E’ importante, quindi, per quanto riguarda il compenso del mediatore, sia nell’ipotesi che non si addivenga ad una conclusione dell’affare che nell’ipotesi di una clausola penale o risarcitoria, considerare se il compenso od altro trovi giustificazione nello svolgimento di una concreta attività rivolta a trovare soggetti terzi interessati alla conclusione dell’affare.

La prescrizione degli interessi.

Siccome recentemente mi è stata sollevata nuovamente una eccezione di prescrizione quinquennale (ex art. 2948 n. 4) c.c.) relativamente agli interessi conteggiati ex D. Lgs. n. 231/2002, sono a chiarire la posizione dello studio, suffragata dall’accoglimento del motivo dell’appello proposto in una recente pronunzia della Corte d’Appello.

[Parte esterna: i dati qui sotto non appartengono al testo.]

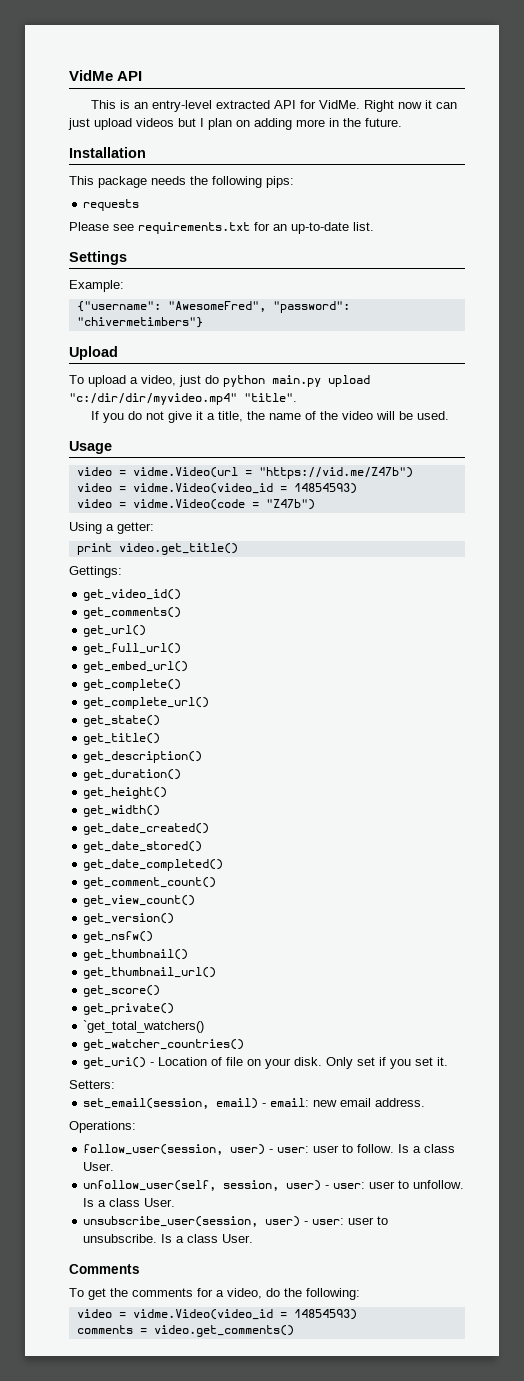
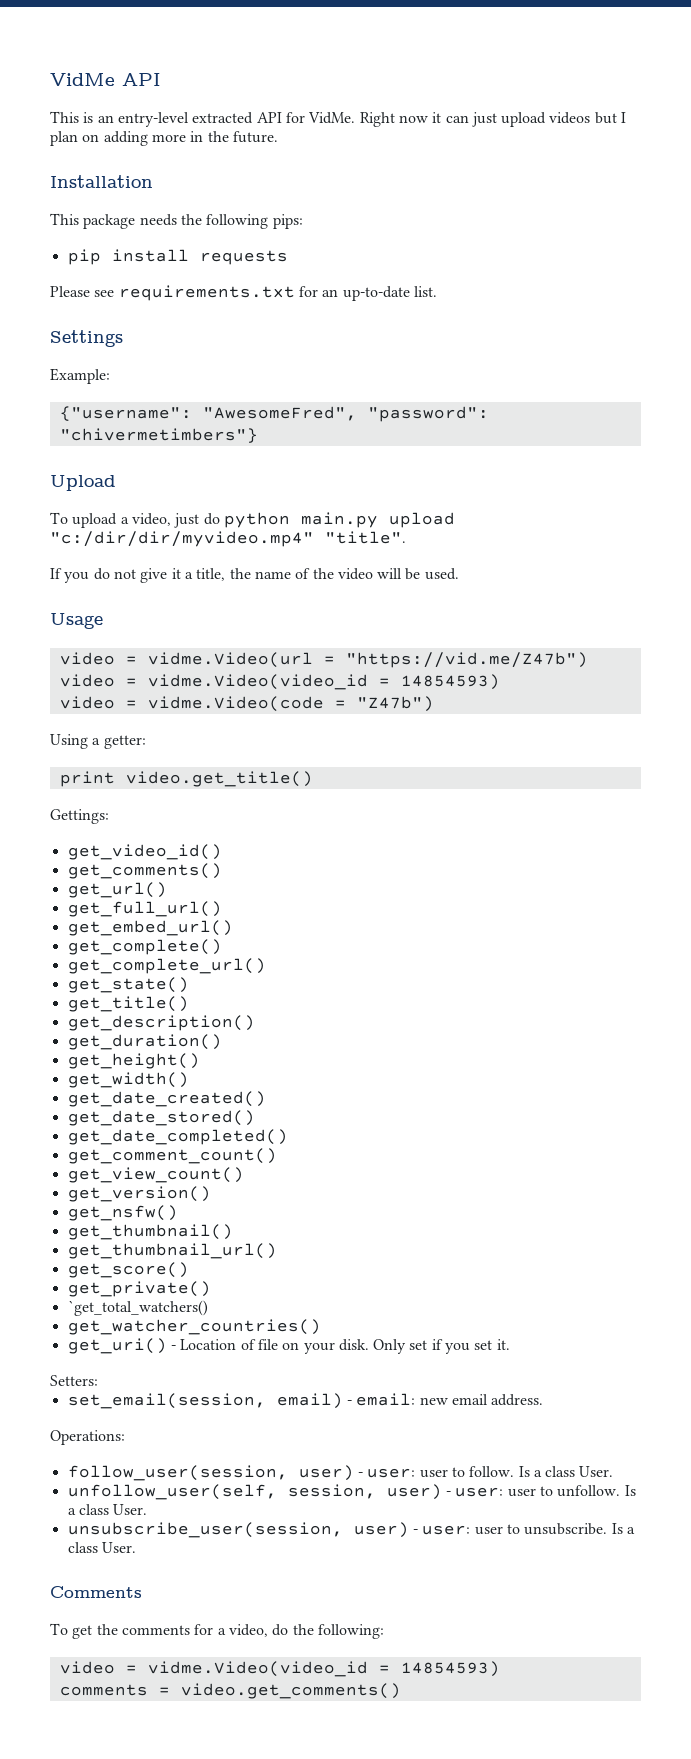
- requests
+ pip install requests

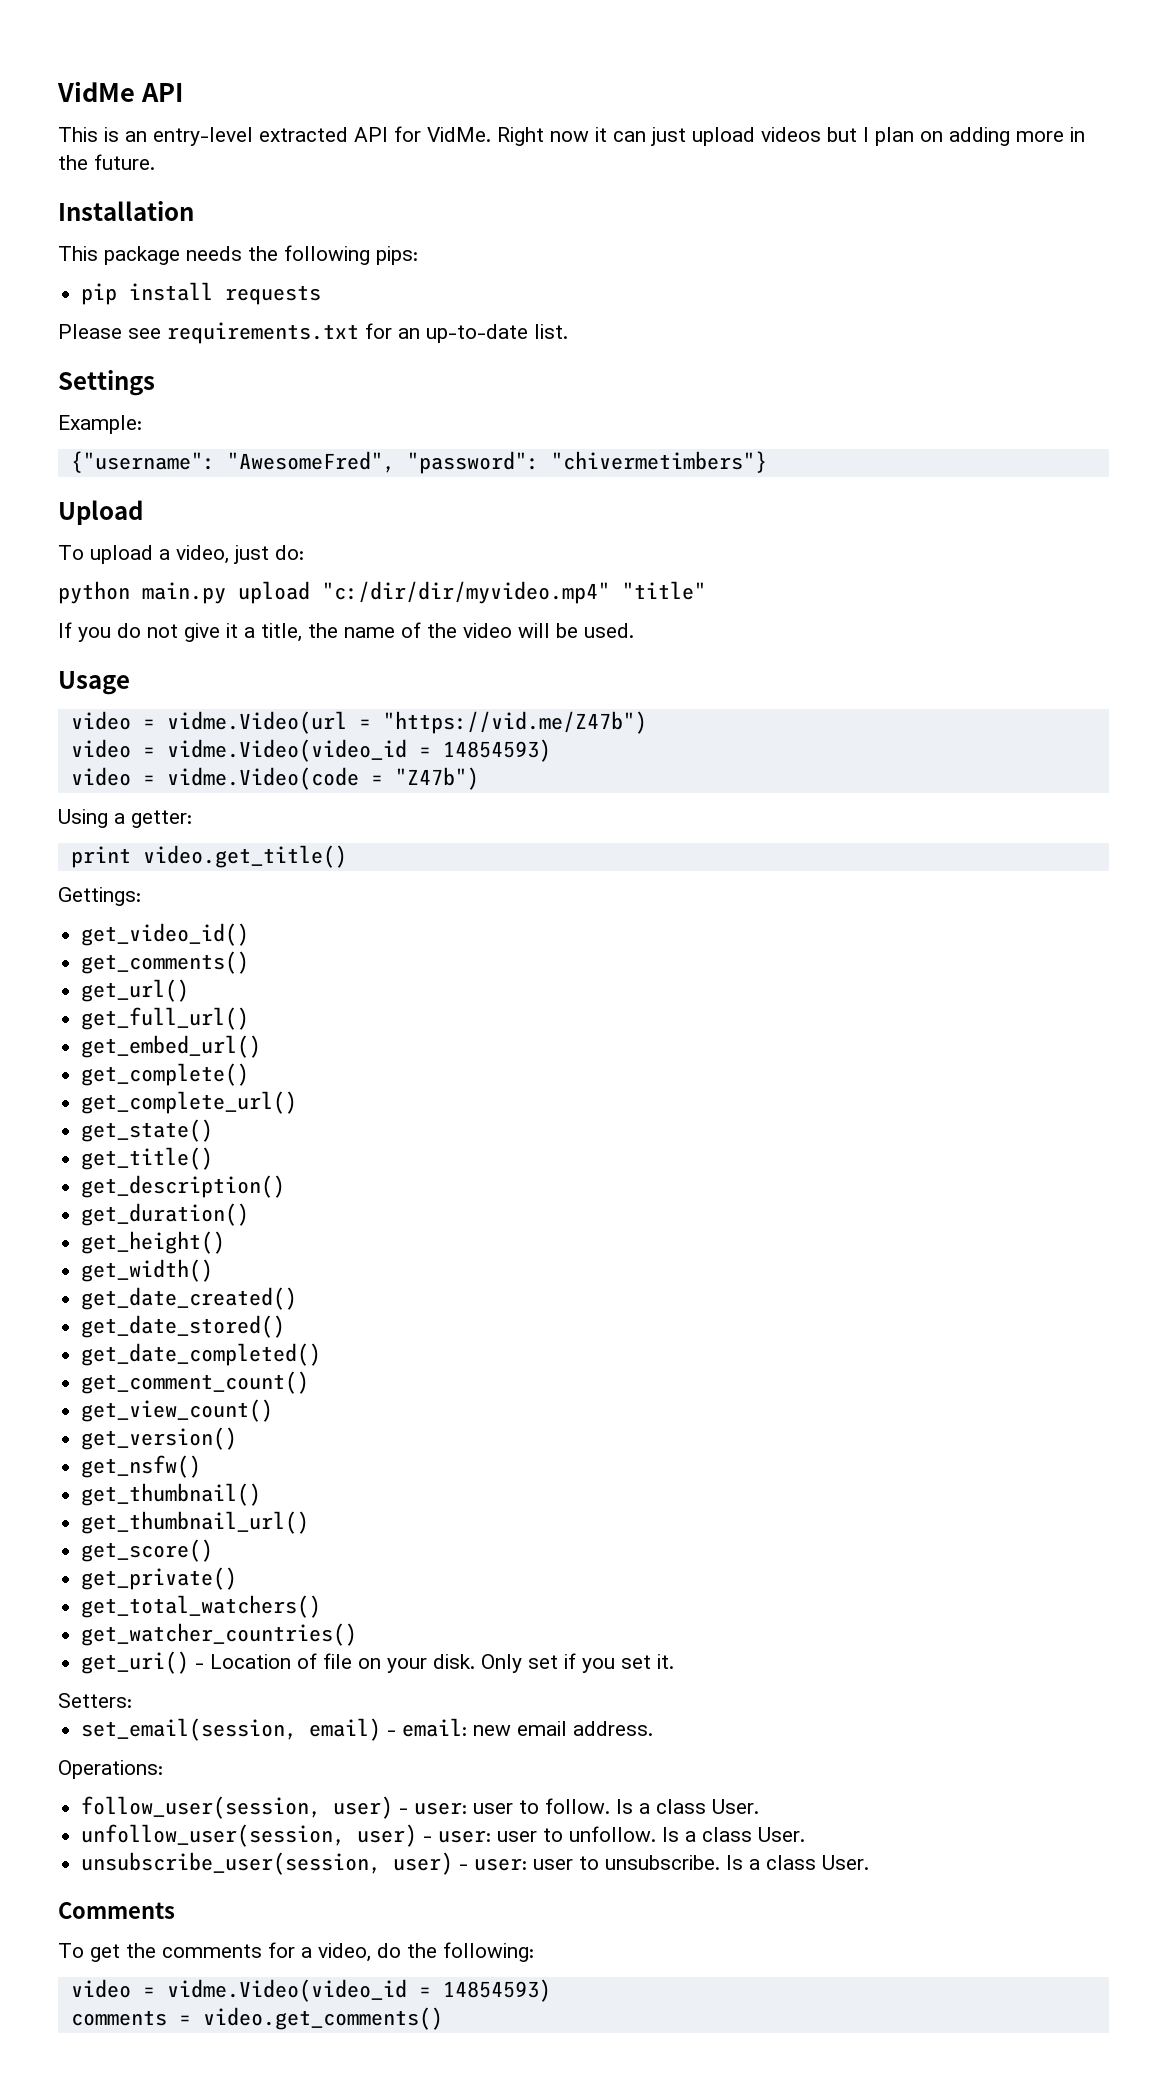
- To upload a video, just do python main.py upload "c:/dir/dir/myvideo.mp4" "title".
+ To upload a video, just do:
+ python main.py upload "c:/dir/dir/myvideo.mp4" "title"
- `get_total_watchers()
+ get_total_watchers()
- unfollow_user(self, session, user) - user: user to unfollow.
+ unfollow_user(session, user) - user: user to unfollow.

L’eccezione formulata da controparte riguardava il fatto che gli interessi moratori richiesti risultassero dovuti soltanto nei limiti di quelli non prescritti ai sensi dell’art. 2948 n. 4 c.c., atteso che la norma si riferisce genericamente a “gli interessi” e, pertanto, appariva applicabile anche in relazione agli interessi moratori previsti dal D. Lgs. 231/2002.

Atteso come il criterio di periodicità degli interessi non sussista per gli interessi moratori, previsti per il ritardo nel pagamento del prezzo in ambito commerciale, la Corte d’appello ha ribadito l’orientamento della Cassazione, e di attenta giurisprudenza di merito, ed ha ritenuto non applicabile la prescrizione quinquennale ex art. 2948 n. 4) c.c. ma la prescrizione decennale come eccepito da questo studio.